His first points finish was at the 1959 Monaco Grand Prix on May 10th, before scoring again at the next round in France and taking a podium finish with third at the British Grand Prix. He failed to finish the next three rounds, the German, Portuguese and Italian Grand Prix, before taking his maiden Formula One victory at the 1959 United States Grand Prix.
He won the season-opening 1960 Argentinian Grand Prix and finished the season second in the standings, ten points shy of World Champion Jack Brabham who won five of the Grand Prix. It was to be McLaren’s highest Championship finish. A poor year for the team in 1961 saw McLaren finish eighth overall before making a comeback of sorts in 1962 when McLaren won the Monaco Grand Prix for a second time before finishing the season in third behind Graham Hill and Jim Clark.

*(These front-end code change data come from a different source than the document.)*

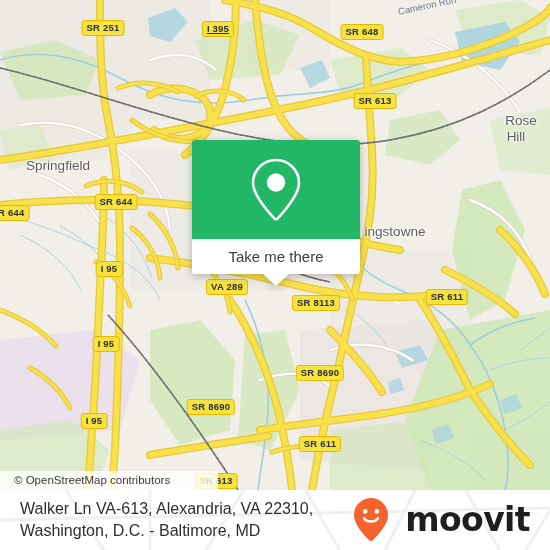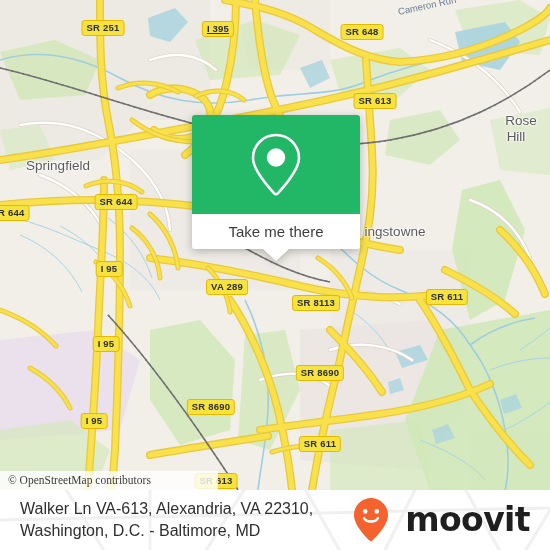--- a/index.html
+++ b/index.html
@@ -86,7 +86,7 @@
   #callout {
     position: absolute;
     left: 192px;
-    top: 115px;
+    top: 140px;
     width: 200px;
     filter: drop-shadow(0 2px 4px rgba(0,0,0,0.25));
   }

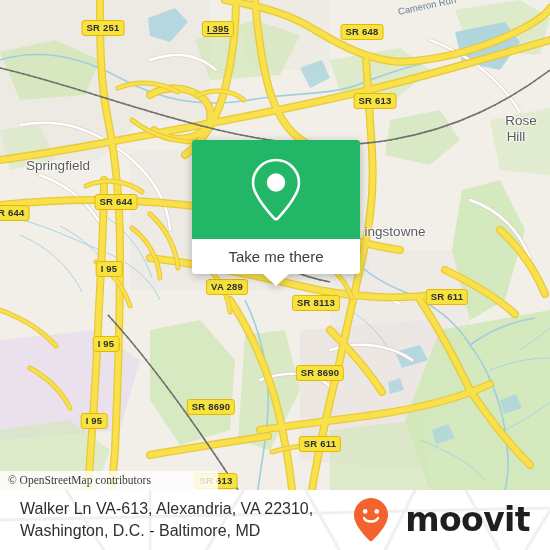--- a/index.html
+++ b/index.html
@@ -76,10 +76,10 @@
     color: #3b3b3b;
     font-size: 11.5px;
     line-height: 19px;
-    padding-left: 8px;
+    padding-left: 14px;
     box-sizing: border-box;
     white-space: nowrap;
-    font-family: Liberation Serif, serif;
+    font-family: Liberation Sans, sans-serif;
   }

Failing to take a win, He finished 6th, 7th and 9th in the next three years with a slowly slipping Cooper team and in 1966 he debuted the Bruce McLaren Motor Racing team. He failed to finish two of the three races he entered in but finished fifth in the US round in ’66, finishing 16th in the Championship. In ’67, his only points finish was in Monaco when he crossed the line in fourth. He retired from the Dutch, Italian, Mexican and American rounds and finished seventh in Canada. His championship position in ’67 was 14th but he pulled himself up the order to fifth in ’68 including a win at the Belgian Grand Prix. It was last Bruce’s last win.
He came remarkably close to winning the Spanish GP in 1969, eventually finishing second. He also took to the podium in Britain and Germany aswell as scoring points in South Africa, Monaco, Italy and Canada and retiring only from the Dutch Grand Prix, although he failed to start the American and Mexican rounds. Overall, he took third in the Championship.

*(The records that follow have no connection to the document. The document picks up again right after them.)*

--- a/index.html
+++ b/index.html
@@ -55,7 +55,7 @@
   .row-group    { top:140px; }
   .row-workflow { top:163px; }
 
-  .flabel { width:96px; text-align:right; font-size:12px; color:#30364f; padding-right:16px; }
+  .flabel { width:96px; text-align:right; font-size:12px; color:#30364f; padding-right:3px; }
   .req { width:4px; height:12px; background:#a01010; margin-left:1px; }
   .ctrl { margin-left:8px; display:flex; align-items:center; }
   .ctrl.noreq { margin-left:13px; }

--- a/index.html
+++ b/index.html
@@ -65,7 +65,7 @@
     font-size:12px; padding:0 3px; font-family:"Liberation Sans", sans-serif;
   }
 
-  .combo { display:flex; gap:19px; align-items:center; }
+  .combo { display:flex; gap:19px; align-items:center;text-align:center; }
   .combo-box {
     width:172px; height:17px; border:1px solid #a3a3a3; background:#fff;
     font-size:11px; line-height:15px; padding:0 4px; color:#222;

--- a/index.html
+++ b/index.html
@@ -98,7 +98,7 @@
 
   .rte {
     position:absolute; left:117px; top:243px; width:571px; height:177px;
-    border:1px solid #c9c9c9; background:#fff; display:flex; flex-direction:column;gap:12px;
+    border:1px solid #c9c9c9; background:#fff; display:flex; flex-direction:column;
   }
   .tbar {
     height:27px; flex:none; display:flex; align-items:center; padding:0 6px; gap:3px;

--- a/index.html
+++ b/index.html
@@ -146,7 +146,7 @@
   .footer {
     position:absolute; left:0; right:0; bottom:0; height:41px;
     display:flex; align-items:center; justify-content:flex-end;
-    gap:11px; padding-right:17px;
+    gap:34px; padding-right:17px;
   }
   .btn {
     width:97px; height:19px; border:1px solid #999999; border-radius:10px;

In 1970, Bruce dropped from the South African Grand Prix with an engine failure, finished second in Spain and retired in Monaco due to a suspension failure. It was his last race.
On June 2nd 1970, Bruce arrived at the Goodwood circuit for a test day. While testing an M8D, the rear body work broke loose, leaving McLaren’s car spinning out of control. The car left the track and hit a bunker which was used as a flag station. 32-year-old Bruce McLaren died instantly.
Although taken too soon, the team which shares his name and this year celebrating their 50th anniversary carry on the McLaren legacy. Posthumously, Bruce McLaren was inducted into the New Zealand Sports Hall of Fame, International Motorsports Hall of Fame and the Motorsports Hall of Fame of America. The Bruce McLaren scholarship system was created in 2000 to help talented New Zealand racing drivers.